# What to do
Write out again, exactly, the lines below starting at the one with "3000 | KPI: -5,945.92 -> -5,967.78" and ending at the one with "200 | total_return: 1.88 -> 1.99".

(Before-and-after change records)
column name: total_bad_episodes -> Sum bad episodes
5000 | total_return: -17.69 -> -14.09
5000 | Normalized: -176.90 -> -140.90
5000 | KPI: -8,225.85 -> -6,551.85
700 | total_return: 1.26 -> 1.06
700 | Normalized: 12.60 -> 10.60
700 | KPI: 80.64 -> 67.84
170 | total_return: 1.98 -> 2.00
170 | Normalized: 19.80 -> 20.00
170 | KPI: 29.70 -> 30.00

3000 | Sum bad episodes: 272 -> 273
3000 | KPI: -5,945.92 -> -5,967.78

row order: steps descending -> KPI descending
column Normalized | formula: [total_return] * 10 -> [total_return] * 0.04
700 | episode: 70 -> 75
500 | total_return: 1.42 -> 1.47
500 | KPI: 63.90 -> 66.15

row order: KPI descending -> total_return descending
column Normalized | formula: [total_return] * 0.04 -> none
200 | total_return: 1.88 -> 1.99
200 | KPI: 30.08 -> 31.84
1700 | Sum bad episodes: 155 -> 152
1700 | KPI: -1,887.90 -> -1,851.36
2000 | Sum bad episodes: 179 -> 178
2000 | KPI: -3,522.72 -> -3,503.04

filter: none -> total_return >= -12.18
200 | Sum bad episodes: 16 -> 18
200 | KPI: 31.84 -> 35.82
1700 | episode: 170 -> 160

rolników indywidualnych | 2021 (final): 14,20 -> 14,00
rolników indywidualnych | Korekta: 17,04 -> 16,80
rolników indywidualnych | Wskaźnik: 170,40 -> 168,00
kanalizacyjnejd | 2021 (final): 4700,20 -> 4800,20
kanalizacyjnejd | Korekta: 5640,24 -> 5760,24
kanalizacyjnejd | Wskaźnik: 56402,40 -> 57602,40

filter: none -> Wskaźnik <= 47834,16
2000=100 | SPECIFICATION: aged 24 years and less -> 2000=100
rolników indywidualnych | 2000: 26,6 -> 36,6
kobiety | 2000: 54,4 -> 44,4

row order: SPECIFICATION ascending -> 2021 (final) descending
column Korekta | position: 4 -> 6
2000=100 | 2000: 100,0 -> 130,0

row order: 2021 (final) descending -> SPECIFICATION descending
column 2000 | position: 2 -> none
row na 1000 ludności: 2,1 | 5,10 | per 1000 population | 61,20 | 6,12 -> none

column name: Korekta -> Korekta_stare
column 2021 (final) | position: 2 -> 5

# Written answer
3000 | KPI: -5,945.92 -> -5,967.78

row order: steps descending -> KPI descending
column Normalized | formula: [total_return] * 10 -> [total_return] * 0.04
700 | episode: 70 -> 75
500 | total_return: 1.42 -> 1.47
500 | KPI: 63.90 -> 66.15

row order: KPI descending -> total_return descending
column Normalized | formula: [total_return] * 0.04 -> none
200 | total_return: 1.88 -> 1.99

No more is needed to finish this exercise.